A semester of search

My grad school class this semester is the Project Course, where the whole semester is spent on a group project.  No tests, no other grading besides the project, which is actually what I expected more of when starting grad work at Marist (that’s a different post though).  The project domain is search.

We have to build an application with an integrated search engine tuned for a specific problem.  Our group problem is an user driven online restaurant review site.  Our canonical example is searching for “boston seafood”, which should return all the posts that a human would, given the same tasks.  That means “the best lobster in bean town” counts as a hit that you’d want.  Guess what, SQL like clauses and regex’s aren’t going to cut it here.

But that’s ok, we don’t have to do everything from scratch.  We’re expected to base our solution on Lucene, which is a search SDK.  You build custom indexer, analyzer, and searcher classes from the Lucene base classes, and feed it documents.  Lucene does the heavily lifting of building the inverted index, and scoring the results based on the rules, weights, and policies you’ve given it.  A project like this is pretty open ended, as you can always make it better given more time, and more interesting analysis tricks.
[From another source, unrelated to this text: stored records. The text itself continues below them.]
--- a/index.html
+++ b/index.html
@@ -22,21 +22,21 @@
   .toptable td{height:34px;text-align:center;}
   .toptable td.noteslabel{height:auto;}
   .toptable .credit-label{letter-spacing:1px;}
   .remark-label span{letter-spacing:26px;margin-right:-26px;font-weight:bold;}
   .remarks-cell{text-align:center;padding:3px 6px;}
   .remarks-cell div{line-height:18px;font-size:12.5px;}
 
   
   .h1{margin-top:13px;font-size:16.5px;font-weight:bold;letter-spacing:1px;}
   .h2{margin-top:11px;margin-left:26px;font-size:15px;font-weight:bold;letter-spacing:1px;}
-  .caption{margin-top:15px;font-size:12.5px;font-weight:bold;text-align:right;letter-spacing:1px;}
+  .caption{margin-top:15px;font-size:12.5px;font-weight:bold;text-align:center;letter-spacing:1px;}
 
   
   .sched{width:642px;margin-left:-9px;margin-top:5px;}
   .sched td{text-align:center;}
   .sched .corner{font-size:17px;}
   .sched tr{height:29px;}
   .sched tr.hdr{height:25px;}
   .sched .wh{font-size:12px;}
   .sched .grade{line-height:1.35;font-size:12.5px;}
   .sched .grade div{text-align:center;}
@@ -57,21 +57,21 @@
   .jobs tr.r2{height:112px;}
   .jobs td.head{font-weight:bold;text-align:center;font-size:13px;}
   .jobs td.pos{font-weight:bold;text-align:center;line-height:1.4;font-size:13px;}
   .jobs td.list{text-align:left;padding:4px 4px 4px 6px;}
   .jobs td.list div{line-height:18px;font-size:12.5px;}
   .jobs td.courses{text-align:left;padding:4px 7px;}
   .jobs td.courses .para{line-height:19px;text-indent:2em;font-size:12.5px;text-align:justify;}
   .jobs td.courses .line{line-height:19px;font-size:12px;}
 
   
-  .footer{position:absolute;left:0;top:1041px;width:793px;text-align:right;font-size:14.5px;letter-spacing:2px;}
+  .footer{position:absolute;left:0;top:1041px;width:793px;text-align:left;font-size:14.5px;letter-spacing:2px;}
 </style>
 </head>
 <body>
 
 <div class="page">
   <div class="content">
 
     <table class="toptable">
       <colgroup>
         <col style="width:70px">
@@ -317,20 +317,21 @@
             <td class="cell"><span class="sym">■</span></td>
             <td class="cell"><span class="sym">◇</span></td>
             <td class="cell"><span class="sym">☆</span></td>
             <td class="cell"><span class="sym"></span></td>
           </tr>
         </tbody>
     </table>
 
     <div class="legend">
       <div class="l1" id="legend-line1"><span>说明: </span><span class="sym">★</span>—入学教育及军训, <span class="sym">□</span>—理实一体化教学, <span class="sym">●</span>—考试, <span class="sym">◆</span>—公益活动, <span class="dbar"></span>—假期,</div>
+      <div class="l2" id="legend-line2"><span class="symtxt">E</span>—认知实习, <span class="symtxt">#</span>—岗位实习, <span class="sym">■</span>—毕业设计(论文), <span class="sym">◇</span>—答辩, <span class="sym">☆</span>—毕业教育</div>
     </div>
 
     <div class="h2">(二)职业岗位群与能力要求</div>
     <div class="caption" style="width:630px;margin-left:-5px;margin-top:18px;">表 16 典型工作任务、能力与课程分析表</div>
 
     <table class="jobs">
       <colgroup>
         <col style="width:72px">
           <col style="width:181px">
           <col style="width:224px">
The whole team is making nice progress, so for the last two weeks I’ve been able to focus squarely on Lucene integration code itself.  Pass one got some basic queries working in Lucene.  Pass two was earlier this week, when scoring started to be useful.  Pass three will be tonight, where I’ll start to integrate synonym support so that lobster is understood as a type of seafood, burgers are understood to be american food.  Though I’ll have to think about how to make sure crab cakes don’t show up in the desert category, though maybe we just need a hybrid seafood desert category.

A few interesting lessons have come out of the work so far.  First, search is way harder than most people think.  While Lucene gives you lots of nobs and levers to tweak how documents are ranked, the results of those tweaking aren’t always what you think.  It’s sort of like moving furniture by throwing bowling balls at it, you may get things close, but you do a lot of collatoral damage in the process.  Recently I was attempting to boost scores based on terms showing up in the subject of posts, which completely overwhelmed our post rating scoring, making low quality posts show up at the top of the list.
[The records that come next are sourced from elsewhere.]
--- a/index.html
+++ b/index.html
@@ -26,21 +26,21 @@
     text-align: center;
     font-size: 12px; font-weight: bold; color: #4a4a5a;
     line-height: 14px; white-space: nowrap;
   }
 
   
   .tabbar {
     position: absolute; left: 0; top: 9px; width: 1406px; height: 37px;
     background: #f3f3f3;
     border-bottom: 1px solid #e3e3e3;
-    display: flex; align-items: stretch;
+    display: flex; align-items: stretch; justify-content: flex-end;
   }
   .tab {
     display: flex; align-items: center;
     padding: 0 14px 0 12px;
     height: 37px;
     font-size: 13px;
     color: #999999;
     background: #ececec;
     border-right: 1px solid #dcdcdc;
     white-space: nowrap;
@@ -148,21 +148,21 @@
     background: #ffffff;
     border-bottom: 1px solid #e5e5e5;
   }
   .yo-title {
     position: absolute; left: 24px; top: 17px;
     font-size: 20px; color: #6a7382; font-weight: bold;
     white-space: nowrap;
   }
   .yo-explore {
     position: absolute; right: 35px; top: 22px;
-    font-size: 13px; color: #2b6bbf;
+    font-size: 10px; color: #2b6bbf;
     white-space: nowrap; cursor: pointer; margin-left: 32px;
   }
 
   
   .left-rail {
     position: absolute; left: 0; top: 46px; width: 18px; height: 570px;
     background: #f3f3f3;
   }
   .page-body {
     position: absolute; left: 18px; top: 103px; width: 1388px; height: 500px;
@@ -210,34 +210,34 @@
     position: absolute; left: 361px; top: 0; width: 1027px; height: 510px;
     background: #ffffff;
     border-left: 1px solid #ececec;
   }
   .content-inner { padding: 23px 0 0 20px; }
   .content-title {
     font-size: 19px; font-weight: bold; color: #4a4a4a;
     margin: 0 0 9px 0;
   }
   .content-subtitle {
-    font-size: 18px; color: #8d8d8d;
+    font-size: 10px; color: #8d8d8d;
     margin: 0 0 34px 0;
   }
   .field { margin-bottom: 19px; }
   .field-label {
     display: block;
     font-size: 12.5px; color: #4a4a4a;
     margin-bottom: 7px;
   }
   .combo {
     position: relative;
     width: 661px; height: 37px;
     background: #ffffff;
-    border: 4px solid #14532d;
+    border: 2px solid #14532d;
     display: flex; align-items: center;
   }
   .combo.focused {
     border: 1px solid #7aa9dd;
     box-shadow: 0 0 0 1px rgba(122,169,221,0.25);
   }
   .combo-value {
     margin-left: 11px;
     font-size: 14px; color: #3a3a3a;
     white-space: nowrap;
You also notice when people are using search badly, or more specifically using bad search.  Using SQL Like clauses is not search, it’s grep.  Unfortunately most php sites do that because they don’t have anything better (Lucene has been ported to a lot of language environments, php is not one of them).  The gentoo wikis fall into this category.
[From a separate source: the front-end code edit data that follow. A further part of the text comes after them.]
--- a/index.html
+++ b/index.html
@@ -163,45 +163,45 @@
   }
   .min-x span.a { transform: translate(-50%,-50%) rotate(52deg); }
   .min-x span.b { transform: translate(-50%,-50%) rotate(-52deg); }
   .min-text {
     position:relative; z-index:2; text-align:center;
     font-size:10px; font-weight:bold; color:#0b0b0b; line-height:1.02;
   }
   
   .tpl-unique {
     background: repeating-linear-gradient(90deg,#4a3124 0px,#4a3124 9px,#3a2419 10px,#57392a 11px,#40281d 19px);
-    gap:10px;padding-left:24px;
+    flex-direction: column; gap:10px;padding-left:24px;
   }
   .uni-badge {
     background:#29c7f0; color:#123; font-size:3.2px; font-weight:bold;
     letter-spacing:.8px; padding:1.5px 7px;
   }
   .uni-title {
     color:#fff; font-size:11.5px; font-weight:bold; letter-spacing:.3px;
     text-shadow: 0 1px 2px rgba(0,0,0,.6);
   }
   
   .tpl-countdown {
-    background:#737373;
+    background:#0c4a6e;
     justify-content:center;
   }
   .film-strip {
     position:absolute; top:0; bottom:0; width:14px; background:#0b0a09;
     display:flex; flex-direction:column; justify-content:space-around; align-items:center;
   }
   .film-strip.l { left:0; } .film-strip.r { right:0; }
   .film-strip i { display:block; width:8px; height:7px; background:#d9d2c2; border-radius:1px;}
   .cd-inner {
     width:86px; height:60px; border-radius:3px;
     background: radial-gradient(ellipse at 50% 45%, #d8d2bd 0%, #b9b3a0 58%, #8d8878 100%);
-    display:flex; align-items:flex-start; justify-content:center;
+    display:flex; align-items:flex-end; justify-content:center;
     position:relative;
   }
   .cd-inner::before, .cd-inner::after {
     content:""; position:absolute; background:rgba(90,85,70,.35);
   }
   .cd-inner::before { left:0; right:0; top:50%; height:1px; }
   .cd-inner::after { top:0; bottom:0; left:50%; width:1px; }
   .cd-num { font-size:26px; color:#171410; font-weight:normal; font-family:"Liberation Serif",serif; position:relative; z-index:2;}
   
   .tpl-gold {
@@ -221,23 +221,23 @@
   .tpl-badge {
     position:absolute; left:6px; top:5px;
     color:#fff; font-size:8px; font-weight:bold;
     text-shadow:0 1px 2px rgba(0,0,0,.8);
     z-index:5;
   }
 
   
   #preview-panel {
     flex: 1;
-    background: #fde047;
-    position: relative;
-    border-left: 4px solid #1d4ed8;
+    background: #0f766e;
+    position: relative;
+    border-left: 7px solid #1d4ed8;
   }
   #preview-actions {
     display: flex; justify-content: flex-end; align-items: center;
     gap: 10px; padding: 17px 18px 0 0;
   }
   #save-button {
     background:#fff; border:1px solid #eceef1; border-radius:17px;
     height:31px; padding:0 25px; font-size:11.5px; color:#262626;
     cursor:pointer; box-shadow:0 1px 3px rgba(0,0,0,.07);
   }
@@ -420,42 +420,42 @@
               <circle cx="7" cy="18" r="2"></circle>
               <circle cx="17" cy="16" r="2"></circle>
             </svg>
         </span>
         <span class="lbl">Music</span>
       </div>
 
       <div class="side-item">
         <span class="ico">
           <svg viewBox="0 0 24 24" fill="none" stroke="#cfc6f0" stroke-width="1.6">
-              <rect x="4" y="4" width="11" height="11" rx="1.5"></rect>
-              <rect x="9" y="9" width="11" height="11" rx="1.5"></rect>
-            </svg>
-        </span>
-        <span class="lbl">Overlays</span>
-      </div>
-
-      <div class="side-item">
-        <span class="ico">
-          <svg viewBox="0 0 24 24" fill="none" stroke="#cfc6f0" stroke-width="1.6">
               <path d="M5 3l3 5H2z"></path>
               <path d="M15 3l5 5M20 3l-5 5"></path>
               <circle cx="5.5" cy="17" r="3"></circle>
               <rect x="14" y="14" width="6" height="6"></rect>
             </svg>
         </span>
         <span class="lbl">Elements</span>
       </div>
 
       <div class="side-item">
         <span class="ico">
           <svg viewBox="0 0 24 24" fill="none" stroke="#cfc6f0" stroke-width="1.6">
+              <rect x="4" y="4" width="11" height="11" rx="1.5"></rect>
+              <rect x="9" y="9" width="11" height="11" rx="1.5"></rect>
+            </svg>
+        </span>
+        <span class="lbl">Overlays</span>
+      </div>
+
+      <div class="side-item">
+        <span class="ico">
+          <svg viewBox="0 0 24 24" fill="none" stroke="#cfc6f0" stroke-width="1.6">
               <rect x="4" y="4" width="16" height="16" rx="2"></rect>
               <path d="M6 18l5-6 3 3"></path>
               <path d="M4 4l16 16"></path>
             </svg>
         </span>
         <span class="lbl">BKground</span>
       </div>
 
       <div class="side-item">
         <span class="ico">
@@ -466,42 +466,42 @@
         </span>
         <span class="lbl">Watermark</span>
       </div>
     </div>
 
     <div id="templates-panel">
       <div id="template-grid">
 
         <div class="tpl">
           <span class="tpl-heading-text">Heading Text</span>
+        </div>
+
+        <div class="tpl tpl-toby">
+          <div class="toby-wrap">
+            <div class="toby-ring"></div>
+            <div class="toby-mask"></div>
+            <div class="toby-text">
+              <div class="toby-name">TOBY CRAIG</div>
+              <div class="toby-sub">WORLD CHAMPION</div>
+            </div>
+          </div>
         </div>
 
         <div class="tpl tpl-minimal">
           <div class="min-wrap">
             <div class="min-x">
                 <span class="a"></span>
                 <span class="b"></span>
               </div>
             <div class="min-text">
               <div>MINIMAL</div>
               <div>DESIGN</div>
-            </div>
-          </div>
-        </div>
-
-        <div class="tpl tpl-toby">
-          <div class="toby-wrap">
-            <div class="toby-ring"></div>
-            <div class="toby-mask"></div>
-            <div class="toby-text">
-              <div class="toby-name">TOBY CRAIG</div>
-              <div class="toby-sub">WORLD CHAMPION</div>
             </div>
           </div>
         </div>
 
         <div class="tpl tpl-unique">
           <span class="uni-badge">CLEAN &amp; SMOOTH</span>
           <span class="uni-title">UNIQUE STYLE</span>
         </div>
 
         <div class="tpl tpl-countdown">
Finally, you realize that google’s scoring, while good in general, may not actually be what you want for your problem domain.  The fact that the word seafood shows up 3 times in a post doesn’t make it a better post, but default scoring gives it a boost based on the number of times relevant terms show up.  Badger, Badger, Badger, while being non kosher, shouldn’t be scored highly in our results, even if we had a category fully dedicated to badgers and mushrooms.